Exercise material:

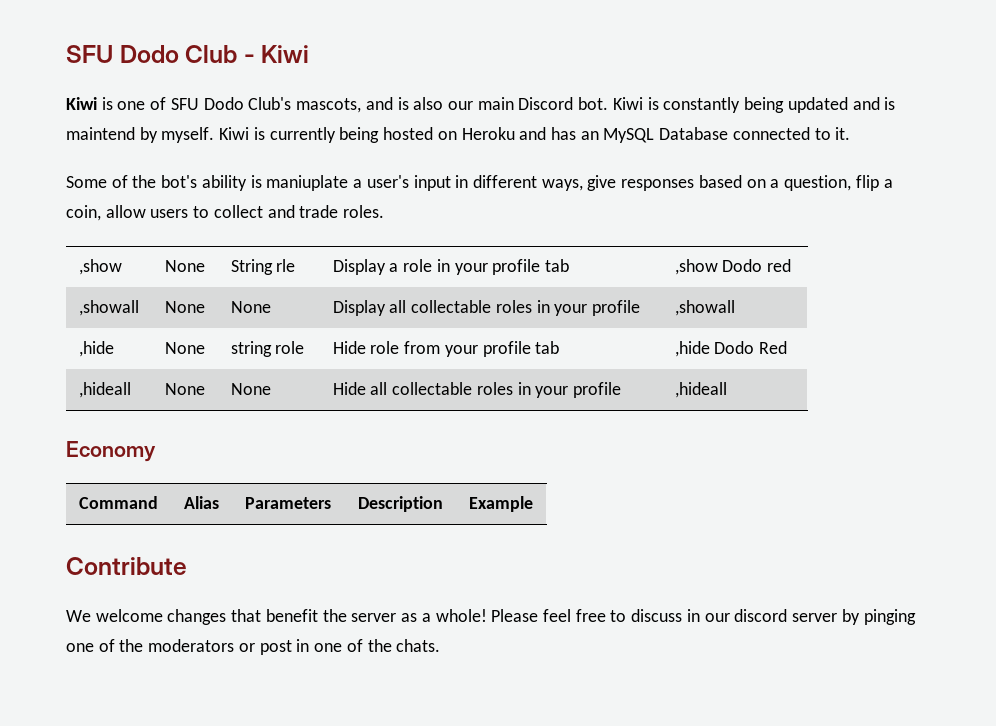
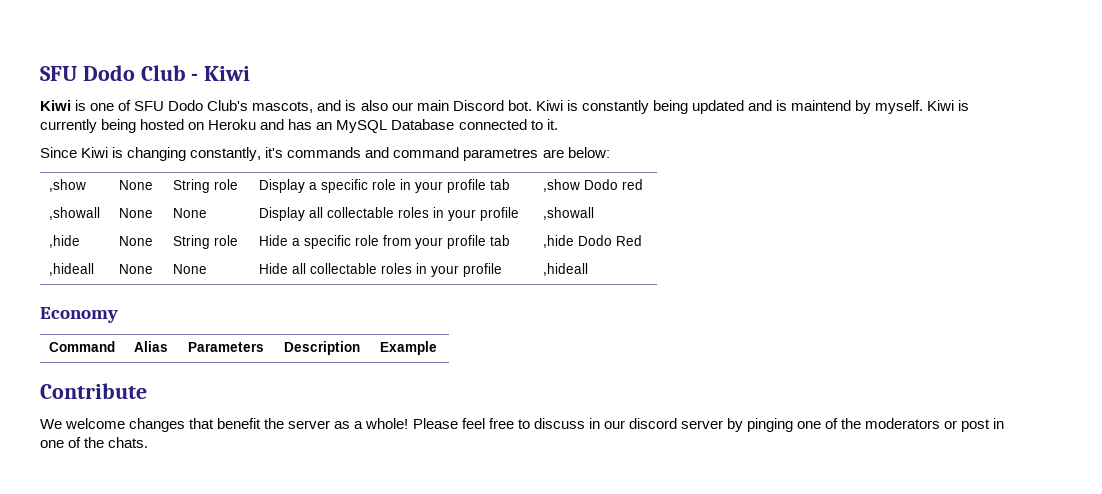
[66,175,893,191] [66,205,385,221] Some of the bot's ability is maniuplate a user's input in different ways, give responses based on a question, flip a coin, allow users to collect and trade roles. -> [40,147,610,161] Since Kiwi is changing constantly, it's commands and command parametres are below:
[276,259,296,272] rle -> [214,179,239,190] role
(399, 267) none -> [321,179,369,193] specific
[230,341,272,357] string -> [173,235,211,249] String
(366, 347) none -> [292,235,352,249] a specific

What the exercise asks: Wherever the string "specific" appears in a line of the records, copy that line.

Written reply:
(399, 267) none -> [321,179,369,193] specific
(366, 347) none -> [292,235,352,249] a specific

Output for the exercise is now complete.